Analytics is not just for internal stakeholders anymore. Companies like Atlassian, Pinterest, and Expedia provide analytics to their customers as part of a value-added service or as their core product offering. Customer-facing analytics applications provide valuable insights into a range of business metrics, from product performance and user behavior to billing and security.
But if you’re building an analytics application for customers, you might wonder, ‘which database is right for the job?’
Many turn to data warehouses such as Snowflake or lakehouses like Databricks to power analytics use cases. These types of databases are widely deployed and designed to support traditional analytics workflows like BI dashboards and reporting. However, delivering analytics to external users is a very different endeavor—these applications must provide subsecond performance at scale, high concurrency, and unrestricted drill-down on real-time and historical data.
An additional requirement is common for customer-facing applications: continuous availability. Unlike reporting analytics, where outages have a limited impact, customer-facing applications have no tolerance for downtime or data loss. Customer-facing means “always-on”—the alternative is to risk revenue, or worse, your customer’s loyalty.
So, what should you consider when building a real-time, customer-facing analytics application? Let’s first unpack the technical challenges of building analytics applications that can scale to hundreds of thousands of users and beyond.
Interactivity: “The spinning wheel of death”
We all know it and hate it: the spinning wheel that indicates a bottleneck of queries in a processing queue. Depending on the purpose of the application, query latency is annoying at best, and detrimental at worst. While it’s generally OK to have an internal analyst wait several seconds or minutes for a report to process, response time is critical when the application’s end user is a customer or thousands of customers.
The root cause of the dreaded wheel comes down to the amount of data to analyze, the processing power of the database, and the number of users and API calls—i.e. the ability of the database to keep up with the application.
Now, there are a few ways to build an interactive data experience with any generic analytics database when there’s a lot of data, but they come at a cost:
- Precomputing: Precomputation is a common technique used in data retrieval and analysis; it’s a trade-off between time and space, query speed and update flexibility, online processing, and offline processing. The potential downside of precomputed queries is a costly and rigid architecture that doesn’t allow for ad hoc data exploration.

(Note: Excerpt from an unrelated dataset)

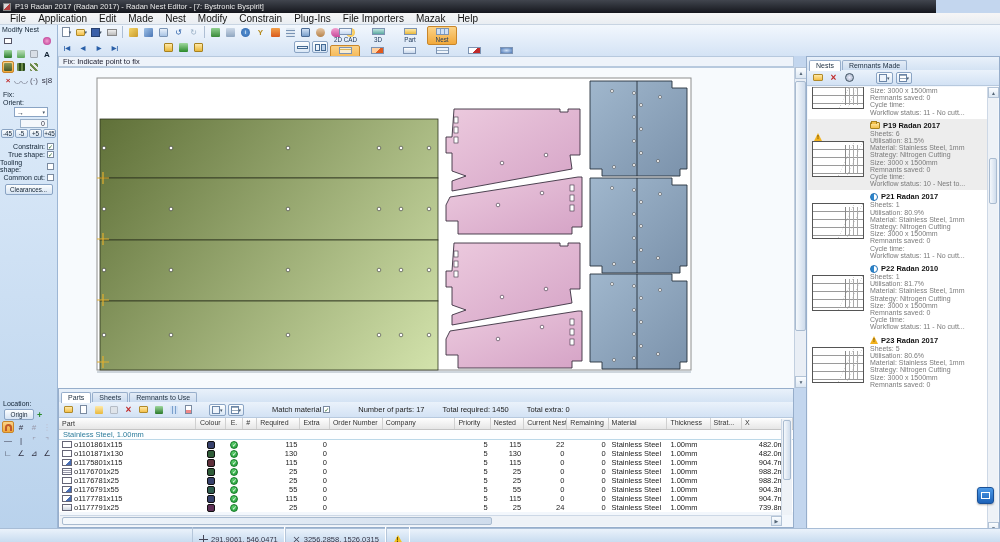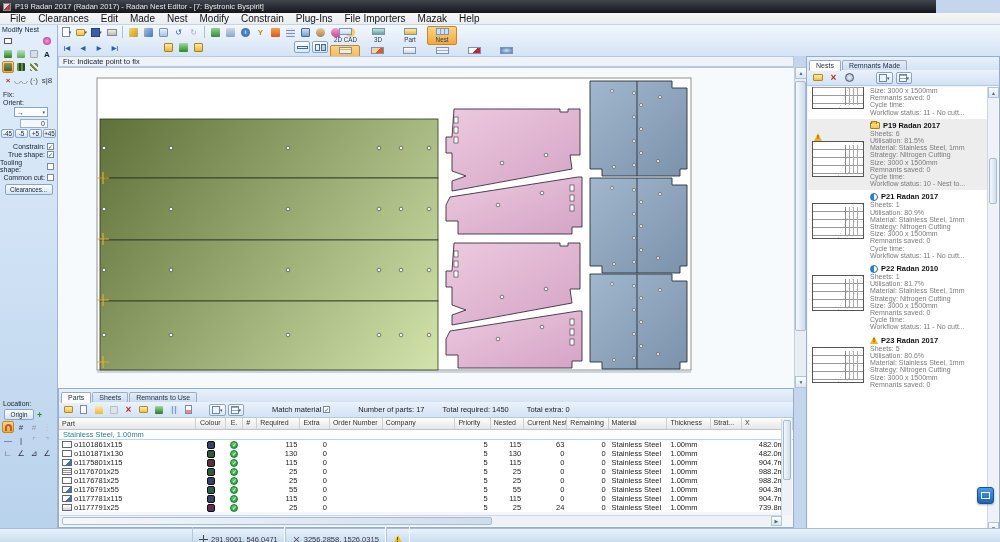"Clearances" span.mi { text: Clearances -> Application }
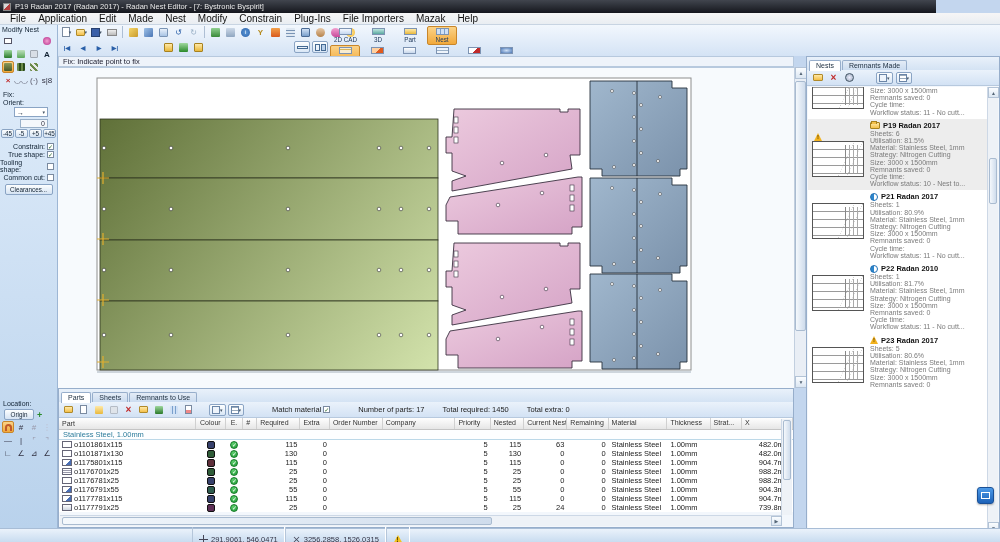"63" span.c { text: 63 -> 22 }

- Pre-aggregation: Typically seen as a way to speed up query times, pre-aggregating data is a way of organizing data before its queried. But this approach requires schema consistency and maintenance. Also, if the database you’re using isn’t designed to aggregate terabytes-to-petabytes of information quickly, it can be one of the biggest bottlenecks at execution time.
- Data retention limits: There are many factors to consider when deciding what data to make available for analysis, and for how long. But in general, limiting the data analyzed to only recent events doesn’t give your users the complete picture. Putting real-time information in context with historical data will provide the most comprehensive view.
The “no compromise” answer is an optimized architecture and data format built for interactivity at scale.
Availability: Necessity vs. ‘nice to have’
When building a backend for periodic internal reporting, or BI dashboards for use during business hours, planned (or even unplanned) downtime is generally tolerated. A few minutes of downtime during the day or an overnight maintenance window aren’t considered major disruptions. Most OLAP databases and data warehouses were built with this in mind—that’s why downtime is generally acceptable for analytics systems.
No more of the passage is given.